HOW TO COMPLETE THIS TASK: For the data below, say how many lines contain "SILK". Only the number should be given.

Stored data entries:
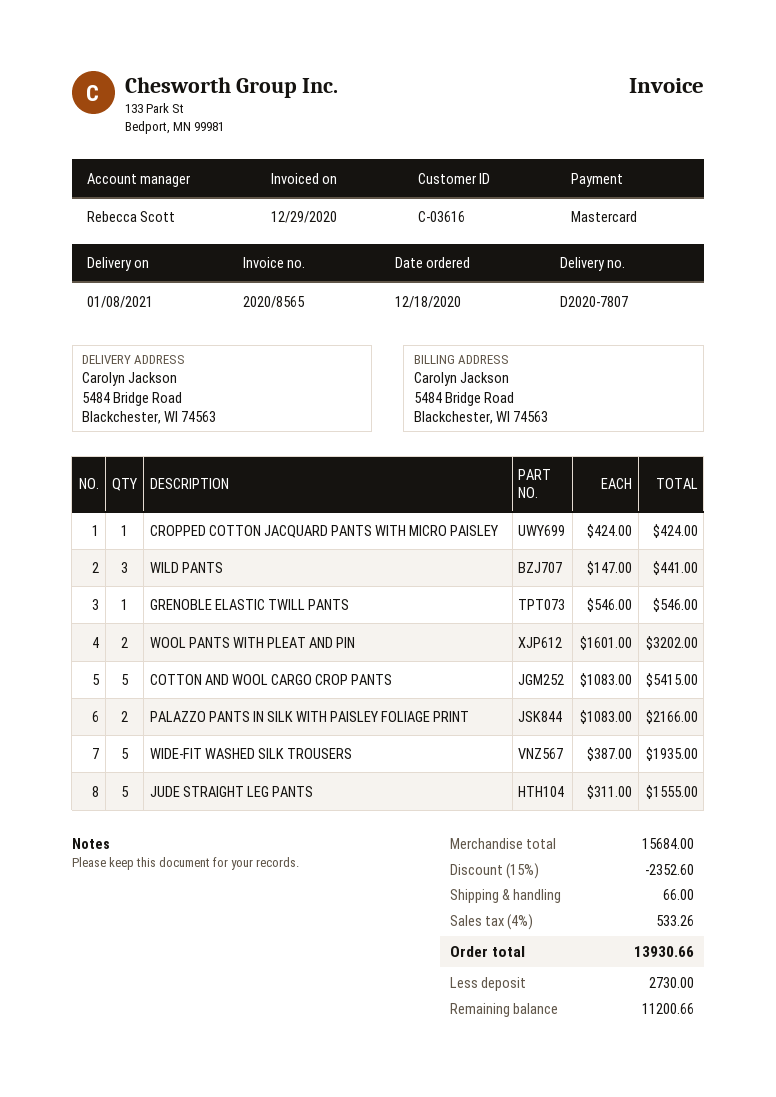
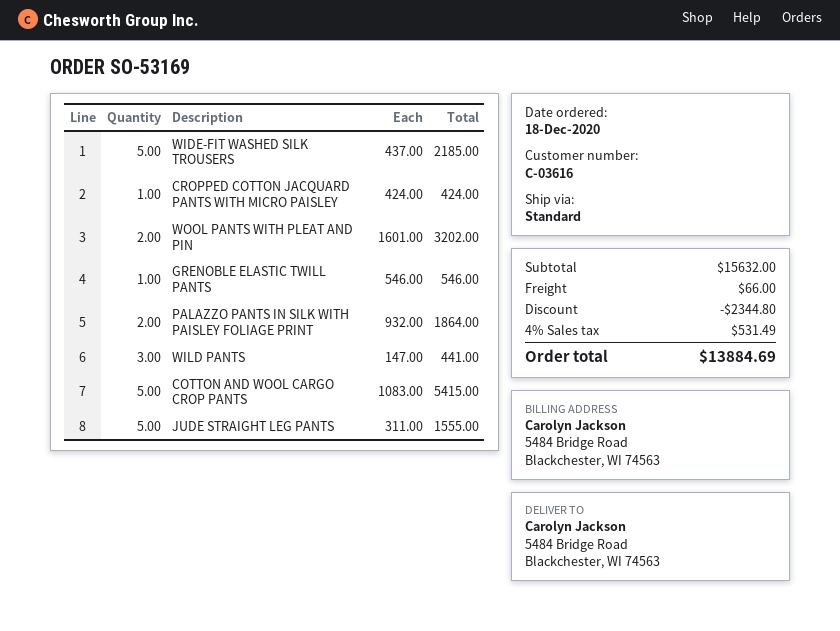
PALAZZO PANTS IN SILK WITH PAISLEY FOLIAGE PRINT: 2 x 1083.00 = 2166.00 -> 2 x 932.00 = 1864.00
WIDE-FIT WASHED SILK TROUSERS: 5 x 387.00 = 1935.00 -> 5 x 437.00 = 2185.00
subtotal: 15684.00 -> 15632.00
discount: 2352.60 -> 2344.80
tax: 4% = 533.26 -> 4% = 531.49
total: 13930.66 -> 13884.69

WORKED SOLUTION: 2